Description of problem: FFU: /etc/os-net-config/config.json is empty after updating the stack outputs. Version-Release number of selected component (if applicable): openstack-tripleo-heat-templates-8.0.0-0.20180304031148.el7ost.noarch How reproducible: 100% Steps to Reproduce: 1. Deploy OSP10 2. Upgrade undercloud to OSP11/12/13 3. Run the overcloud deploy command to update the stack outputs: #!/bin/bash openstack overcloud deploy \ --timeout 100 \ --templates /usr/share/openstack-tripleo-heat-templates \ --stack overcloud \ --libvirt-type kvm \ --ntp-server clock.redhat.com \ --control-scale 3 \ --control-flavor controller \ --compute-scale 2 \ --compute-flavor compute \ --ceph-storage-scale 3 \ --ceph-storage-flavor ceph \ -e /usr/share/openstack-tripleo-heat-templates/environments/storage-environment.yaml \ -e /home/stack/virt/internal.yaml \ -e /usr/share/openstack-tripleo-heat-templates/environments/network-isolation.yaml \ -e /home/stack/virt/network/network-environment.yaml \ -e /home/stack/virt/enable-tls.yaml \ -e /home/stack/virt/inject-trust-anchor.yaml \ -e /home/stack/virt/public_vip.yaml \ -e /usr/share/openstack-tripleo-heat-templates/environments/tls-endpoints-public-ip.yaml \ -e /home/stack/virt/hostnames.yml \ -e /home/stack/virt/debug.yaml \ -e /home/stack/virt/docker-images.yaml \ -e /usr/share/openstack-tripleo-heat-templates/environments/fast-forward-upgrade.yaml \ -e /home/stack/ffu_repos.yaml \ -e /usr/share/openstack-tripleo-heat-templates/environments/config-download-environment.yaml \ -e /home/stack/ceph-ansible-env.yaml \ 4. SSH to any of the overcloud nodes and check /etc/os-net-config/config.json Actual results: empty - [root@ceph-0 ~]# wc /etc/os-net-config/config.json 0 0 0 /etc/os-net-config/config.json Expected results: /etc/os-net-config/config.json gets preserved with the content it was populated before running the overcloud deploy command Additional info: Before running the overcloud deploy command for updating the stack outputs /etc/os-net-config/config.json was correctly populated.

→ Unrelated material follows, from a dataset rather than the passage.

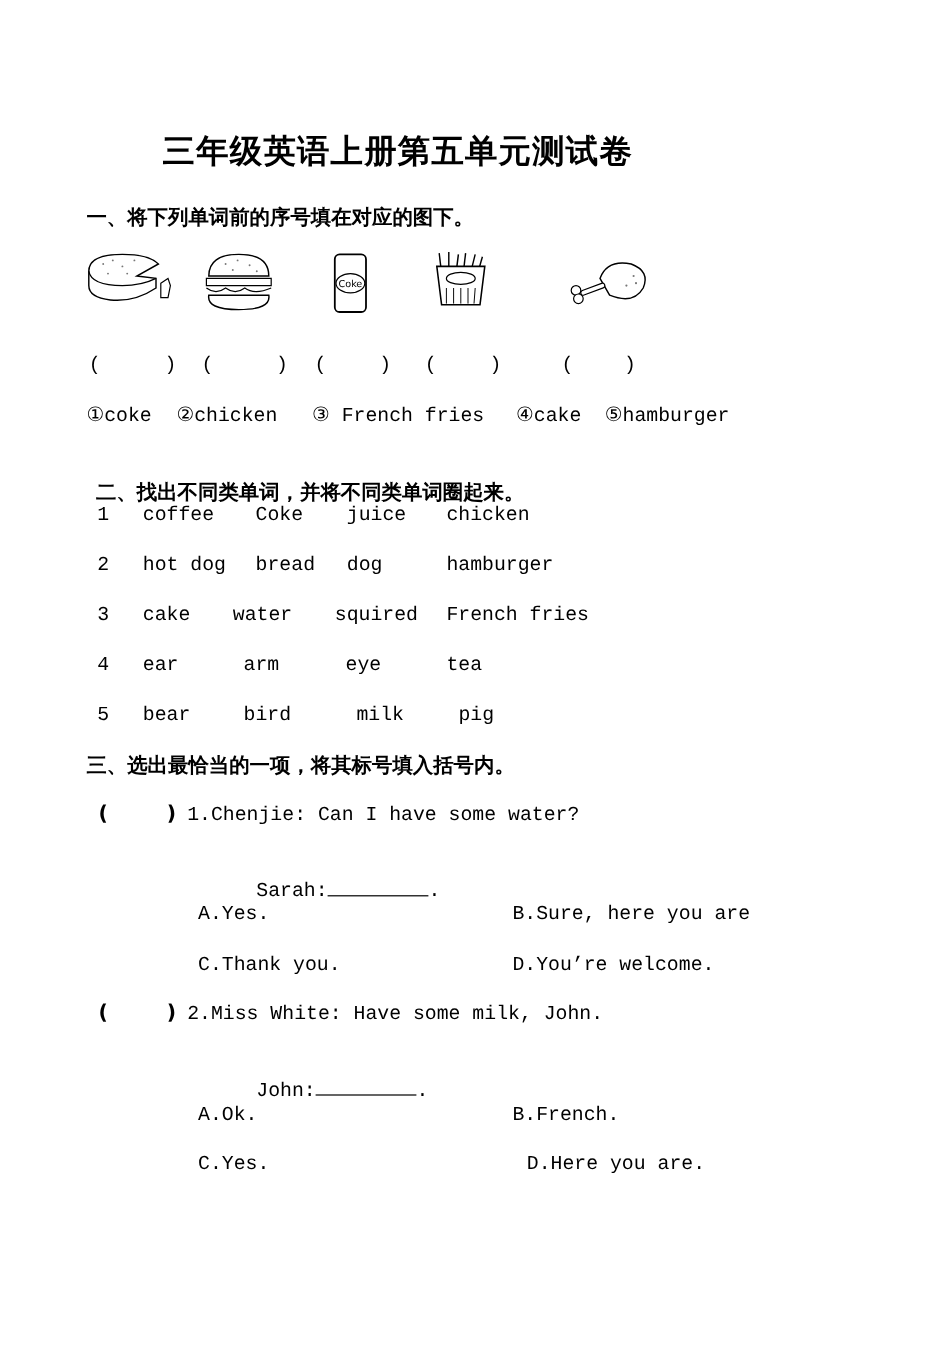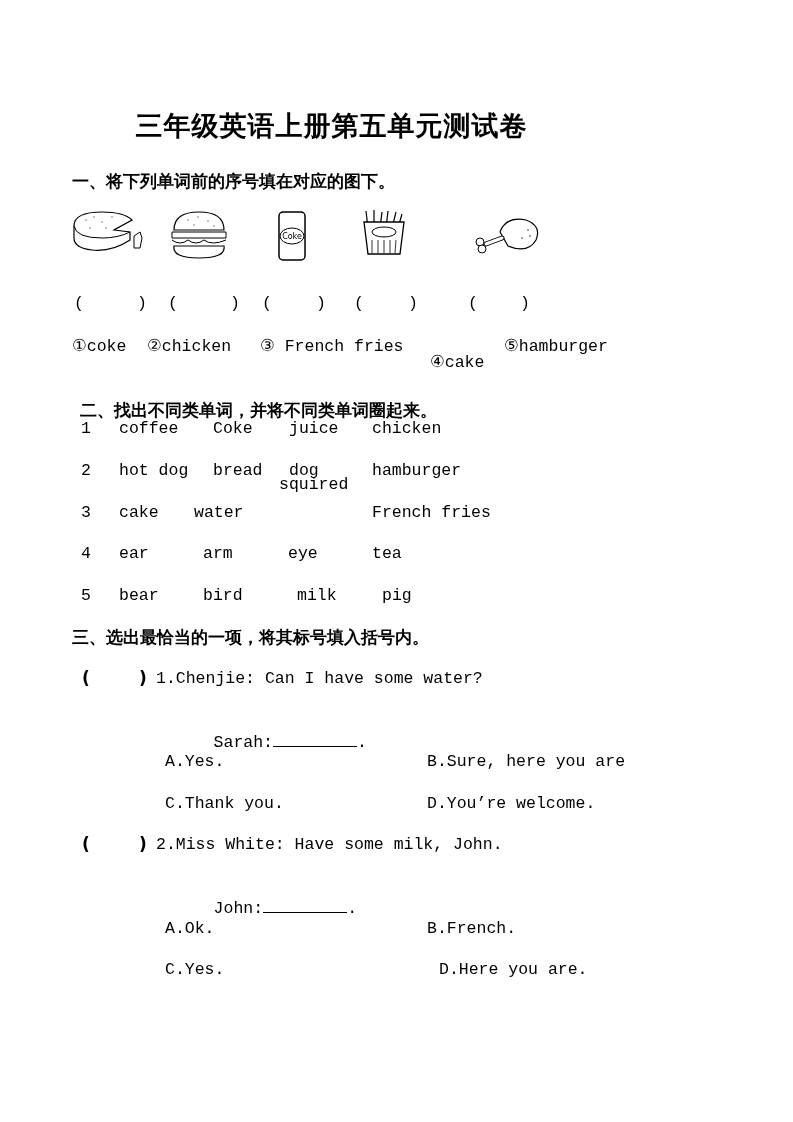"④cake" div.abs { margin-top: 16px -> none }
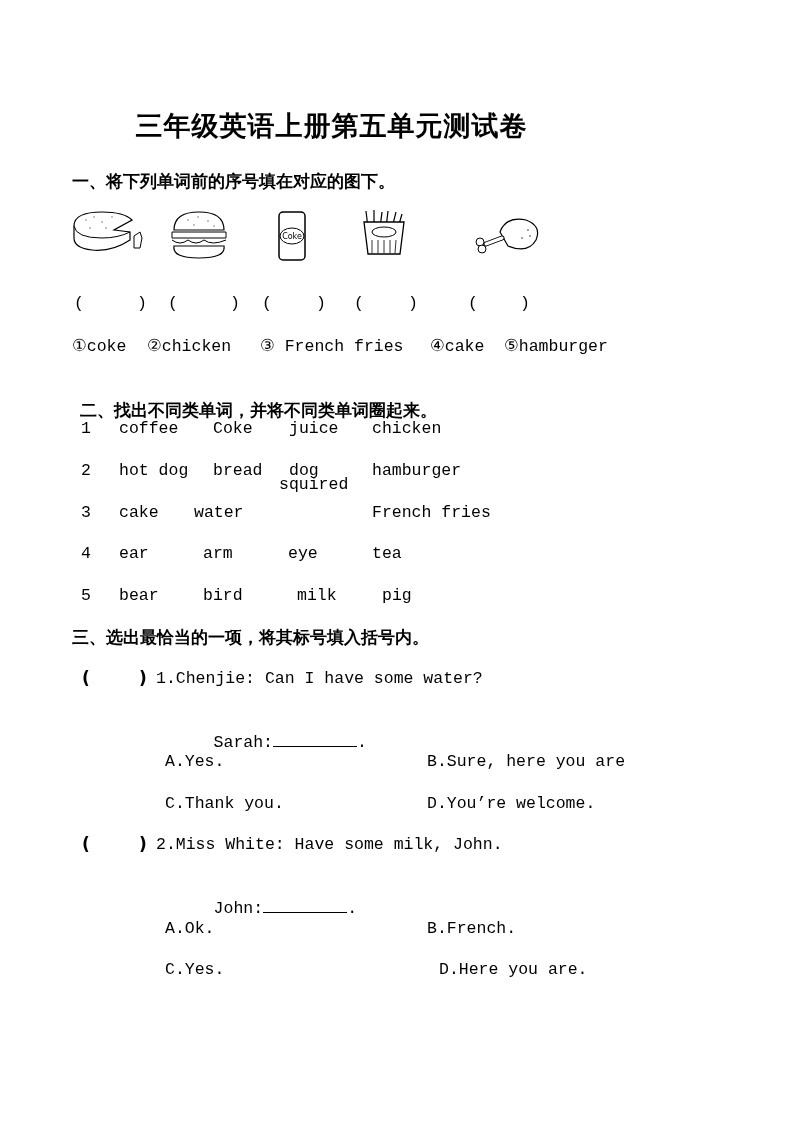"squired" span.abs { top: 475px -> 503px }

o/ took this for triage this week. Is this duplicate of/same root cause as BZ 1559151 ? It might be... this is happening after a stack update and coming from an OSP10 env (so the 'old' element based os-net-config is being on the original deployment, but OSP13 templates are using the new script based one). I suspect if we "rm /usr/libexec/os-apply-config/templates/etc/os-net-config/config.json || true " like [1] at the start of the FFU it should solve the issue, assuming it is the same. It would be great if you could test that, I mean, manually remove that from overcloud nodes before the FFU stack update for the ansible generation. We might want to carry that in the FFU env [2] or some other suitable place. I think it makes sense to keep this bz anyway even if it is the same since BZ 1559151 is for upgrades and the solution will be slightly different here/land in different place I am going to mark triaged for now, remove if you disagree. [1] https://review.openstack.org/#/c/556533/2/environments/major-upgrade-composable-steps-docker.yaml@15 [2]https://github.com/openstack/tripleo-heat-templates/blob/master/environments/fast-forward-upgrade.yaml#L17
(In reply to Marios Andreou from comment #3) > o/ took this for triage this week. Is this duplicate of/same root cause as > BZ 1559151 ? It might be... this is happening after a stack update and > coming from an OSP10 env (so the 'old' element based os-net-config is being > on the original deployment, but OSP13 templates are using the new script > based one). > > I suspect if we "rm > /usr/libexec/os-apply-config/templates/etc/os-net-config/config.json || true > " like [1] at the start of the FFU it should solve the issue, assuming it is > the same. > > It would be great if you could test that, I mean, manually remove that from > overcloud nodes before the FFU stack update for the ansible generation. We > might want to carry that in the FFU env [2] or some other suitable place. That's right, by manually removing /usr/libexec/os-apply-config/templates/etc/os-net-config/config.json before running the deploy command for updating the stack output /etc/os-net-config/config.json keeps its content. > I think it makes sense to keep this bz anyway even if it is the same since > BZ 1559151 is for upgrades and the solution will be slightly different > here/land in different place > I'd keep this BZ to track of this issue for the FFU workflow. BZ#1559151 is related to upgrades and also the consequences are different than the ones observed during FFU.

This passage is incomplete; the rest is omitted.